A recent review [25] examined the socio-ecological model of obesity in children described in the scientific literature and found that the strong and inverse relationship between obesity and socioeconomic status in high-income countries can be explained by different mechanisms including psychosocial problems. Several studies have found an association between psychosocial well-being and overweight [26,27]. One of the factors that seems to mediate all these relationships is stress derived from these most unfavorable situations, and various articles have linked the stress maintained over time with obesity and metabolic syndrome [25].
In children displaying obesity without PWS, most of the prevention programs identified did not consider social vulnerabilities and inequalities making them ineffective in most vulnerable groups.
Interventions conducted in children from socially vulnerable group suggest modest but promising effects [28]. Current evidence suggests that prevention programs should include a combination of policies that address structural barriers (at the school, community, or society level) and strategies involving the child and his family [25].
The burden of the family having a child with PWS is strong after diagnosis and remained elevated throughout life [29]. This stress could be involved in the occurrence of obesity and particularly in unfavorable psychosocial situations.
Interestingly in our study we could demonstrated that albeit prevalence of obesity is higher in children with PWS in deprived families, half of them benefit from the early multidisciplinary care and were not obese. It has been well documented that obesity is a constant feature in children with PWS when early diagnosis and a multidisciplinary approach is not implemented. Obesity is highly prevalent in deprived population. Therefore, we could hypothesize that obesity may be present in all children with PWS from deprived families. Nevertheless, our findings documented that half of the children in deprived families were not obese suggesting that the multidisciplinary approach and the follow-up by an expert centre in links with the general practitioner or local paediatrician have positive outcome. Unfortunately, we did not find publication on the impact of deprivation on the occurrence of obesity in children with PWS. This is a strong signal showing that in addition to a disease-focused approach, a family-centered approach for obesity may result in a better outcome. Therefore, strong efforts are needed to identify deprived families early on in order to adjust our support and care.

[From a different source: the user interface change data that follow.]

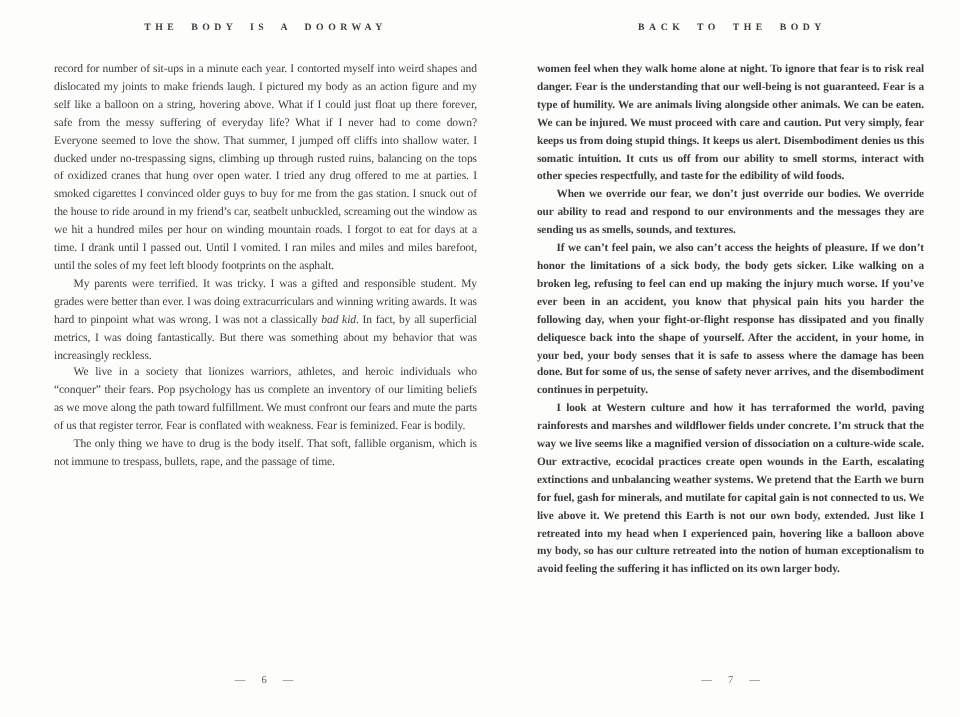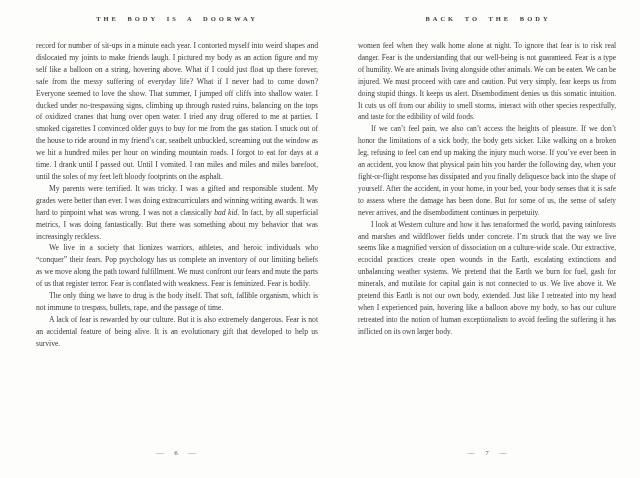"women feel when they walk" .page.right .textblock { font-weight: none -> bold }
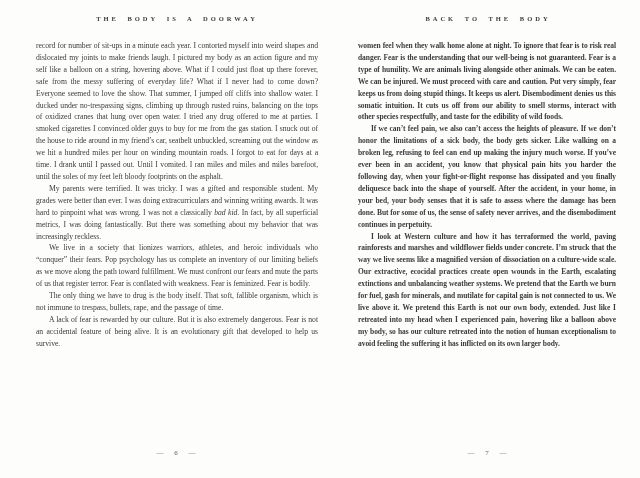"When we override our fear," p { html: none -> <p><span>When we override our fear, we don’t just override our bodies. We override our ability to read and respond to our environments and the messages they are sending us as smells, sounds, and textures.</span></p> }
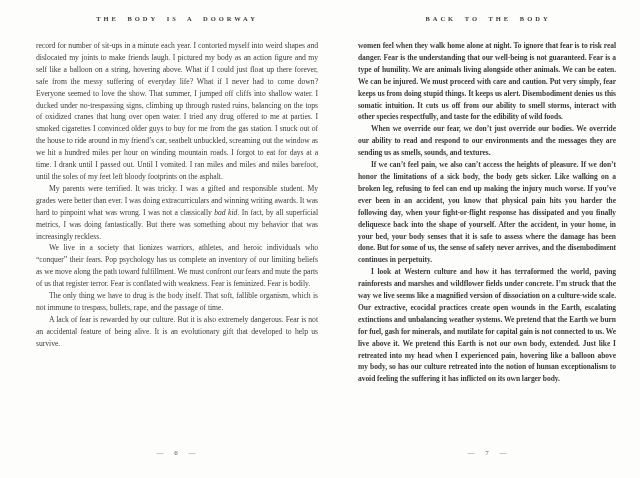"A lack of fear is" p { html: <p><span>A lack of fear is rewarded by our culture. But it is also extremely dangerous. Fear is not an accidental feature of being alive. It is an evolutionary gift that developed to help us survive.</span></p> -> none }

Limitations and Strengths of the Study

There are many limitations of our study. The first one is the small number of patients with a wide age range that prevents separating into groups according to age. Another limitation of our study is that it has been conducted in a single center. However, being a national reference center, we admit families from all over the country that might reduce the center effect. In addition, we also organize regular training, formation and case discussions for professionals wanting to discuss of complex situations. Another limitation is that we do not have the age of the parents and the history of obesity of the parents and various missing data regarding the hyperphagia questionnaire which is not done routinely and other data about parent’s level of education. The strength of the study is that families received early diagnosis and care for PWS based on a national protocol named PNDS (protocole national de diagnostic et de soins) which is a national protocol for diagnosis and care of PWS. The protocol is written by national experts with multidisciplinary dimensions and is published and regularly updated by the Haute Autorité de Santé (HAS), the institution that organizes and broadcasts via internet the PNDS for rare diseases. Health professionals may read the protocol and have a view of the optimal care for PWS.

5. Conclusions

Prevention of obesity in children with PWS remains a priority target for action. Early identification of vulnerable families is required as the prevalence of obesity in children with PWS from deprived families is higher compared to non-deprived families. The use of the EPICES score is helpful and shows that not all children with PWS of vulnerable families will become obese, demonstrating that the early diagnosis and multidisciplinary care have some effects but are insufficient. Families at risk, including social deprivation, will require early identification and a reinforced approach to prevent obesity.

Author Contributions

Conceptualization: M.T.; methodology, S.G., M.V. and M.T.; investigation, M.S., C.M. and G.D.; data curation, S.G. and M.T.; writing—original draft preparation, S.G. and M.T.; writing—review and editing, S.G., M.D., C.M. and M.T.; supervision, M.T. All authors have read and agreed to the published version of the manuscript.

Funding

This research received no external funding.

Institutional Review Board Statement

Ethical review and approval were waived for this study as all data came from our national database of the PWS reference centre, which was approved by the CNIL in France.

Informed Consent Statement

Informed consent was obtained from all subjects involved in the study.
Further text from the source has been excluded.